Gli ospedali cercano fondi con la pubblicità in corsia
Crisi e tagli alla sanità spingono le Ulss e i luoghi di cura a trovare strade aggiuntive per
finanziare la loro opera
La pubblicità, ormai, invade buona parte delle strutture sanitarie italiane con negozi di
bilance per bambini che si promuovono vicino alle sale maternità, scuole di ballo al centro
prenotazioni, Mistercucito sui monitor nelle sale di aspetto degli ambulatori. Le Ulss
italiane e gli ospedali, ossessionati dalla crisi, si lasciano andare a cartelloni pubblicitari,
totem e bacheche con consigli per gli acquisti, schermi con video degli sponsor. E, fuori
dal loro controllo, allignano anche tutte le forme di promozione non autorizzate, come i
volantini delle finanziarie lasciati di straforo nei reparti. Se c’è chi pensa che le attività
promozionali non debbano seguire le persone anche in luoghi di cura e sofferenza come
gli ospedali, altri, la maggioranza, sono più pragmatici e, come ha “stabilito” una ricerca
Eurisko, non si sentono disturbati anche perché oggi la la pubblicità è ovunque. Se per
legge le Ulss possono affittare spazi fuori dalle aree destinate alla cura dei pazienti da una
decina di anni in questo periodo difficilissimo il business relativo sta prendendo quota.

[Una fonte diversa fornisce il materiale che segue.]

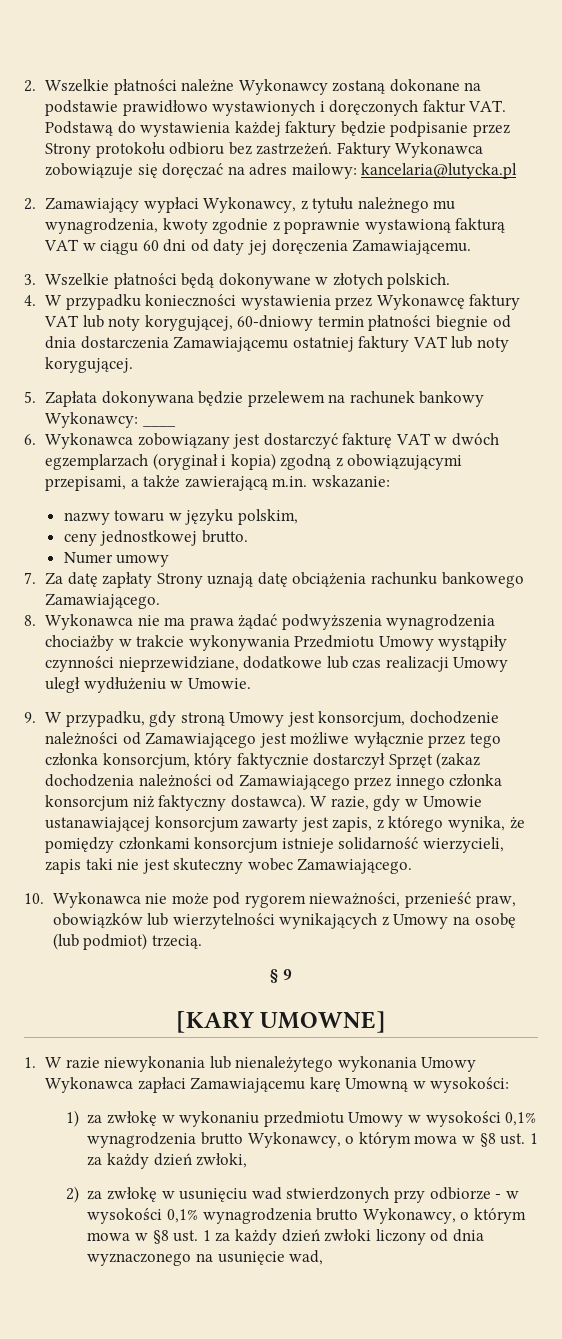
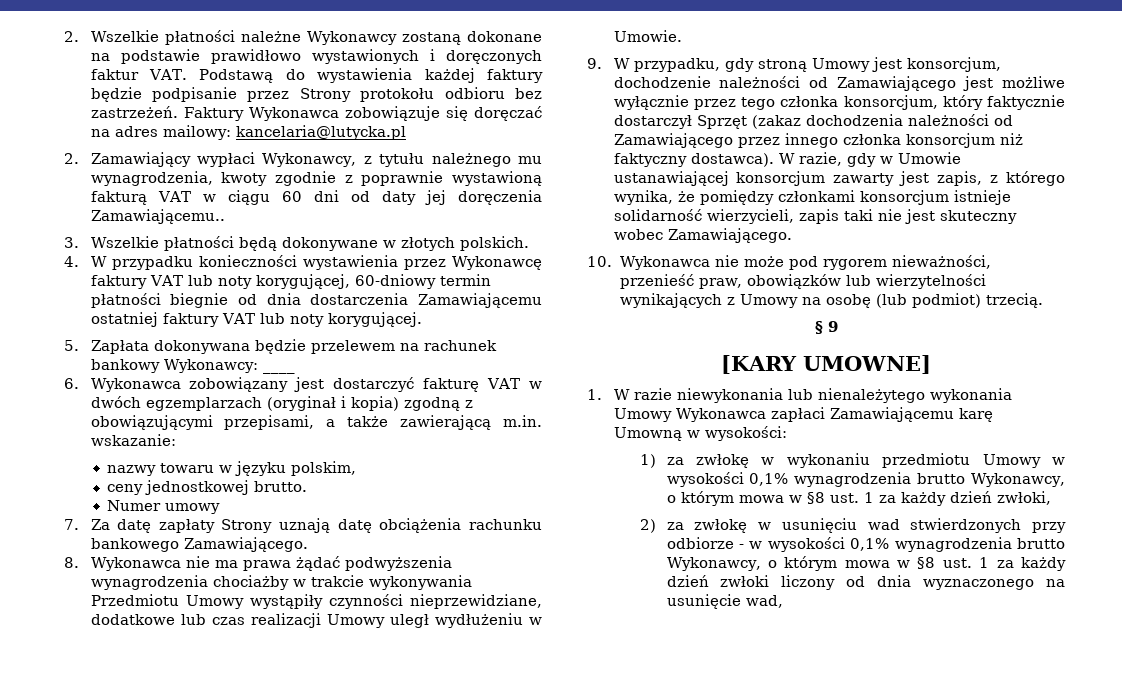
- 2. Zamawiający wypłaci Wykonawcy, z tytułu należnego mu wynagrodzenia, kwoty zgodnie z poprawnie wystawioną fakturą VAT w ciągu 60 dni od daty jej doręczenia Zamawiającemu.
+ 2. Zamawiający wypłaci Wykonawcy, z tytułu należnego mu wynagrodzenia, kwoty zgodnie z poprawnie wystawioną fakturą VAT w ciągu 60 dni od daty jej doręczenia Zamawiającemu..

«Abbiamo un boom di richieste, le aziende oggi sono più disponibili ad avere a che fare
con noi. Se hanno la possibilità di raccogliere del denaro senza disturbare i degenti,
perché no?». A parlare è Paola Meneghini, della Meneghini e associati, un`azienda
vicentina che ha in concessione gli spazi pubblicitari di ben 150 ospedali, tra Veneto,
Emilia Romagna, Lombardia e Friuli. Il San Raffaele di Milano è stata una delle prime
strutture a sfruttare la pubblicità. Oggi affitta 50 spazi, 30 nei viali d`accesso, 20 nelle sale
d`attesa e incassa circa 700 mila euro all`anno, che comunque non gli hanno impedito i
traumi recenti. Il Niguarda di Milano e il Maggiore a Bologna non sono da meno così come
i luoghi di cura di Roma mentre di recente hanno rotto gli indugi, tra gli altri, ospedali di
Savona e di Livorno. «Le nostre inserzioni sono quasi tutte di aziende locali - spiegano
però dalla Asl di Firenze a La Repubblica – anche sesperavamo che arrivassero anche
sponsor di rilievo nazionale». E un po` in tutti gli ospedali di provincia gli inserzionisti sono
il macellaio, lo spazzacamino, l`azienda agricola, il produttore di alimenti per celiaci. La Asl
di Firenze affitta i suoi spazi a 50 mila euro all`anno, poi prende il 40% della cifra incassata
dalla concessionaria, privilegiata rispetto alle altre situazioni similari ma in mercati diversi
in cui le “provvigioni” difficilmente superano il 20%. In tutto quindi guadagna circa l00mila
euro. Le cifresono piccole percentuali del bilancio di un`azienda sanitaria o ospedaliera,
come visto anche per il San Raffaele e come evidenzia, sempre al quotidiano romano
autore dell’inchiesta, Giovanni Monchiero, direttore generale ad Alba e Bra che è contrario
all’eccesso pubblicità perché «può rompere le scatole a utenti in situazione di difficoltà
senza portare un vero vantaggio economico». Monchiero è anche presidente della
federazione italiana delle Asl (Fiaso) che, però, su questo tema non prende una posizione
ufficiale ma lascia libertà agli associati. Di marketing degli ospedali si parla ora anche nelle
aule universitarie e nei congressi anche perché la quantità di “obiettivi” raggiungibili è alta
e non distratta nella spesa dala situazione di malato: solo il 15% delle persone che in una
giornata entrano in ospedale sono degenti. Gli altri sono lavoratori,visitatori o, nei
policlinici, studenti. In posti come il San Raffaele (che ha 1.000 letti), girano più persone
che in ospedali di provincia: 25mila in un giorno. Ma ci sono regole : «Sono escluse
pubblicità offensive, perché seguiamo il codice etico di questo settore, o di attività
concorrenziali come le cliniche private - continua Paola Meneghini - e poi c`è chi non vuole
messaggi pubblicitari attinenti all`attività del reparto e chi non ha problemi. Comunque la
campagna viene sempre sottoposta all`azienda prima di essere lanciata».